The Path Forward: Legislative Action

Real family court transparency reform will ultimately come from the state house, not the courthouse. We need laws that mandate the following:

  1. Mandatory Live-Streaming: All non-confidential family law proceedings must be streamed to a public portal (similar to the way some states handled the COVID-19 pandemic).
  2. Publicly Accessible Transcripts: Lower the cost of transcripts or provide them for free to indigent parties, and make them part of the public record unless a specific, narrow redaction is required.
  3. Judicial Performance Dashboards: Create public databases that track how often a judge rules for/against certain parties, how often they appoint the same experts, and how many of their cases are overturned on appeal.

When the system is forced to be transparent, the bad actors will leave.
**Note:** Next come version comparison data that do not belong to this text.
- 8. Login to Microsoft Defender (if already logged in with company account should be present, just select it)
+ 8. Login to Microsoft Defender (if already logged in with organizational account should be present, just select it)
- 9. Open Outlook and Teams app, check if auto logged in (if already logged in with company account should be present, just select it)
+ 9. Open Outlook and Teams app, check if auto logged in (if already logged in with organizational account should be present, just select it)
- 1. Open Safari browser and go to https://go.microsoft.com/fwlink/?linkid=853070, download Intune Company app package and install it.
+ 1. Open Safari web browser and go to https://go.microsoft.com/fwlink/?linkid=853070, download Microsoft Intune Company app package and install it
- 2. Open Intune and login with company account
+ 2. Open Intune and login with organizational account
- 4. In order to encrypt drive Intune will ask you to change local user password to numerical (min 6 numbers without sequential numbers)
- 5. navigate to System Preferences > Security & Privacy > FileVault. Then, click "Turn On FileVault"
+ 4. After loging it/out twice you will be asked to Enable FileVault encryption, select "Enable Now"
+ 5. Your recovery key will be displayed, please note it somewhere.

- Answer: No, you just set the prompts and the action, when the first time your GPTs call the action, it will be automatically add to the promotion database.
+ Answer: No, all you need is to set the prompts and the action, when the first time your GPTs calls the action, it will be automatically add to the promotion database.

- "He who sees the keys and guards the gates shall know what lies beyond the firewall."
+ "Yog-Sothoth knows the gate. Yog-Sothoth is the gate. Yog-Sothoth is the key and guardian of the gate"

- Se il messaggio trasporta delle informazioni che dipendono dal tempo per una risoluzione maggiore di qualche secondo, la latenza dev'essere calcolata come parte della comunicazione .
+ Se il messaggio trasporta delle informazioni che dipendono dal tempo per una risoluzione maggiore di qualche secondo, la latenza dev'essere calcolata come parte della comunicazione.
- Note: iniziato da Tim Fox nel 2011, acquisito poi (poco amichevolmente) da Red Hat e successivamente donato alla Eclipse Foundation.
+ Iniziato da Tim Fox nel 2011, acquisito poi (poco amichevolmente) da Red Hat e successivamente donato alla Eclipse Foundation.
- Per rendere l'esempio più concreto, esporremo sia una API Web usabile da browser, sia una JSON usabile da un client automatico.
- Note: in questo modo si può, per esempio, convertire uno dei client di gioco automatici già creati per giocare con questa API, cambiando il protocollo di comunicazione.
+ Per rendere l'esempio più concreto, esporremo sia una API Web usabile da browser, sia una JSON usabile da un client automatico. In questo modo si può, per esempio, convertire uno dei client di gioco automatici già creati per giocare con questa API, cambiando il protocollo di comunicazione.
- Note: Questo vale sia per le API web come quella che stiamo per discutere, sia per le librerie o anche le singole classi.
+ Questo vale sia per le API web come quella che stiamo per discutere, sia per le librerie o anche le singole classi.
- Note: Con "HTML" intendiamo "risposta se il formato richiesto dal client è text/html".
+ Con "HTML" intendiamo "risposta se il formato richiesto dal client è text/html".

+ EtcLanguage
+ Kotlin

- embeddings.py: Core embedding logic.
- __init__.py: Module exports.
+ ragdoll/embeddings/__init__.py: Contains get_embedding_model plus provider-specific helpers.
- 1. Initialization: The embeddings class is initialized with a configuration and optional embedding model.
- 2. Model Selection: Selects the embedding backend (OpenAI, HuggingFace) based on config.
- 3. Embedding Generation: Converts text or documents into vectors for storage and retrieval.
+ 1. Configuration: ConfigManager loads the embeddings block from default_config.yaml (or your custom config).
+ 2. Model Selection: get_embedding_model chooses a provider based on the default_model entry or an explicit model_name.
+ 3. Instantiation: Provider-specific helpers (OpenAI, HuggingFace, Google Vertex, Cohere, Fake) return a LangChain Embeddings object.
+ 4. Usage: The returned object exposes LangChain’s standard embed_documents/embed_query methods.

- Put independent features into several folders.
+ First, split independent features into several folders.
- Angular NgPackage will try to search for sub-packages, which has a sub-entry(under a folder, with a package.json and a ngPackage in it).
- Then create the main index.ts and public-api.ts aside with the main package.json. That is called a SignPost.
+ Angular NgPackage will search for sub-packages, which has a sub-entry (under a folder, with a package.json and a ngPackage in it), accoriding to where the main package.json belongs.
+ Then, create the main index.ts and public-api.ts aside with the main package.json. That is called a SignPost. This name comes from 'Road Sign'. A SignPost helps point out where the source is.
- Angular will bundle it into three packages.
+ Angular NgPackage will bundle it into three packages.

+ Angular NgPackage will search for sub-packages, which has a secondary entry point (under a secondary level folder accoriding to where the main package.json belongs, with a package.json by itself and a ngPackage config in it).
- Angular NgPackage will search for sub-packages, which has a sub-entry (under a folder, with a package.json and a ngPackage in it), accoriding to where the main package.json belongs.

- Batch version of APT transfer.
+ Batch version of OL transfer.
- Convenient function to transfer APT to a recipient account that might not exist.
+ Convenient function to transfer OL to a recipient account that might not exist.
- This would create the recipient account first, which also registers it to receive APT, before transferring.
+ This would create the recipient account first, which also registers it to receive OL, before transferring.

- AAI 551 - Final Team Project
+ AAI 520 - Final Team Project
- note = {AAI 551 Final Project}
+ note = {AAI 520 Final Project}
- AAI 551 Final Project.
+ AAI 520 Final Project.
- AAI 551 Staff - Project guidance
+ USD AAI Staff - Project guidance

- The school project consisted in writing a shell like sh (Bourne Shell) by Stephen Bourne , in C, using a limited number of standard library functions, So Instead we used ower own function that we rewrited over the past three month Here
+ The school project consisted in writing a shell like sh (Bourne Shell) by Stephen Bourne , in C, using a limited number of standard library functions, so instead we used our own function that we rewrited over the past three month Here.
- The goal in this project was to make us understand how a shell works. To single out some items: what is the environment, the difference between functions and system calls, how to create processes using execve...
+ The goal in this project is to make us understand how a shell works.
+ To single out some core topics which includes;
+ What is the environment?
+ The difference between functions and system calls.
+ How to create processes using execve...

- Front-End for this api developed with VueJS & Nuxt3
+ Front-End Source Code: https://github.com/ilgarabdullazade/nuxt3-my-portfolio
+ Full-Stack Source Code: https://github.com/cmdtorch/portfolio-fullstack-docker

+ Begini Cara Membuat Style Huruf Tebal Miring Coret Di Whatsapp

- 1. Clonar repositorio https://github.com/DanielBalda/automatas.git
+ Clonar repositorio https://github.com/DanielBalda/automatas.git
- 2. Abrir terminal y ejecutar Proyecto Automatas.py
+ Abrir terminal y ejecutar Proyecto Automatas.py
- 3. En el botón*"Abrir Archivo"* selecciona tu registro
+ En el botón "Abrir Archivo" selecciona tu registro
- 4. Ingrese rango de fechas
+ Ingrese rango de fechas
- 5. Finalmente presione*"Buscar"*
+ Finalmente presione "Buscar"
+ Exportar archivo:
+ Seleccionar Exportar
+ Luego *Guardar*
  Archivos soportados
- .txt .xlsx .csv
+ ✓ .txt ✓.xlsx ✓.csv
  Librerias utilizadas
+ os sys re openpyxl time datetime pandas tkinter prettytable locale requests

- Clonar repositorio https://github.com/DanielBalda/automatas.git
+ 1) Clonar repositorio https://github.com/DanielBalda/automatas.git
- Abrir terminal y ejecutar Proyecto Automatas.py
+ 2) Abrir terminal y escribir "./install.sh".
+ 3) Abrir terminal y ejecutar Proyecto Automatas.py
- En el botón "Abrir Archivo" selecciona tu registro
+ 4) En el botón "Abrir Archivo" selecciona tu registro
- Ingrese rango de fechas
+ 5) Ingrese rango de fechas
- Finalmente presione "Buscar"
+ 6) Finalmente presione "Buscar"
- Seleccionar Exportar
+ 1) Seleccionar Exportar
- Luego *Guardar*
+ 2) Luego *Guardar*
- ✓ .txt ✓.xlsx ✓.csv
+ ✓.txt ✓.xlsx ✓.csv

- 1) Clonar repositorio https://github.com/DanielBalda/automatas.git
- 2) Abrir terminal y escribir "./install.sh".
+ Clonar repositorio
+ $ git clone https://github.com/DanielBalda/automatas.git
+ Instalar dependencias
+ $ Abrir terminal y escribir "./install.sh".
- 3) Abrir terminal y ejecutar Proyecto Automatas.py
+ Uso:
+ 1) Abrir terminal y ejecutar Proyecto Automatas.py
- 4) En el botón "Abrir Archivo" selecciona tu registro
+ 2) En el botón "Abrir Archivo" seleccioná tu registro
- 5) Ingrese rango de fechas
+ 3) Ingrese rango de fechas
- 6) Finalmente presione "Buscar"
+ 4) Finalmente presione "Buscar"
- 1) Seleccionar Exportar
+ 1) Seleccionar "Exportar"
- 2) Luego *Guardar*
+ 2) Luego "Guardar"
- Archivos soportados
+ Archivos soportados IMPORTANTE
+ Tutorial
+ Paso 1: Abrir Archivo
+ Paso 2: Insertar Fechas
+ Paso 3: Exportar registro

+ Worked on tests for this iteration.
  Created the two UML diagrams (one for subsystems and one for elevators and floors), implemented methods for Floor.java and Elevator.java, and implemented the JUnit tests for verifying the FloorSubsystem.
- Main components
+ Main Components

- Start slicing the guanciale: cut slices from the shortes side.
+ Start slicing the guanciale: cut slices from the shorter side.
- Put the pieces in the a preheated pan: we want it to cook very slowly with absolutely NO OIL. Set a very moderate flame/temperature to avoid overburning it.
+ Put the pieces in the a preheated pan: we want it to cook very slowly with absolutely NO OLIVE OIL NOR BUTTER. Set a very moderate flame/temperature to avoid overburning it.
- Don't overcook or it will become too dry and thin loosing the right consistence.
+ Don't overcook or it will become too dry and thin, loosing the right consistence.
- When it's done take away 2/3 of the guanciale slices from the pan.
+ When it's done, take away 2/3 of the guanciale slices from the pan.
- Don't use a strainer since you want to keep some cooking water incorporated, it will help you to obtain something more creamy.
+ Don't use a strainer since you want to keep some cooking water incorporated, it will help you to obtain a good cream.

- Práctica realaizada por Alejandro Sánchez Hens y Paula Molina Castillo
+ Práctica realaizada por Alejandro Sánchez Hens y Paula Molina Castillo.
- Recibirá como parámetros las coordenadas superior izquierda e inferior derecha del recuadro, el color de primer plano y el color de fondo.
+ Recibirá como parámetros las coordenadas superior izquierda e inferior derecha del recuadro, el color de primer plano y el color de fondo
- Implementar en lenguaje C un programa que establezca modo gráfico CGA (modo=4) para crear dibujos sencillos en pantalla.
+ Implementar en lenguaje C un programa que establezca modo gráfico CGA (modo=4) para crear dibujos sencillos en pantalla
They thrive in the dark; they cannot survive the light. Advocacy isn't just about your case; it's about making sure the parent who comes after you doesn't have to suffer in the same silence.

Conclusion

The secret nature of family court is a relic of an era that valued "propriety" over justice. Today, that secrecy has evolved into a mechanism for abuse, allowing the powerful to dominate the vulnerable without any eyes on the process. By demanding family court transparency reform, we aren't asking for special treatment—we are asking for the same constitutional protections afforded in every other area of the law. Open the doors. Turn on the cameras. Let the public see what is happening to America's families.

If you have a story about what happened to you behind closed doors, we want to hear it. Share your story with us or listen to the podcast to hear how other parents are fighting back against the darkness.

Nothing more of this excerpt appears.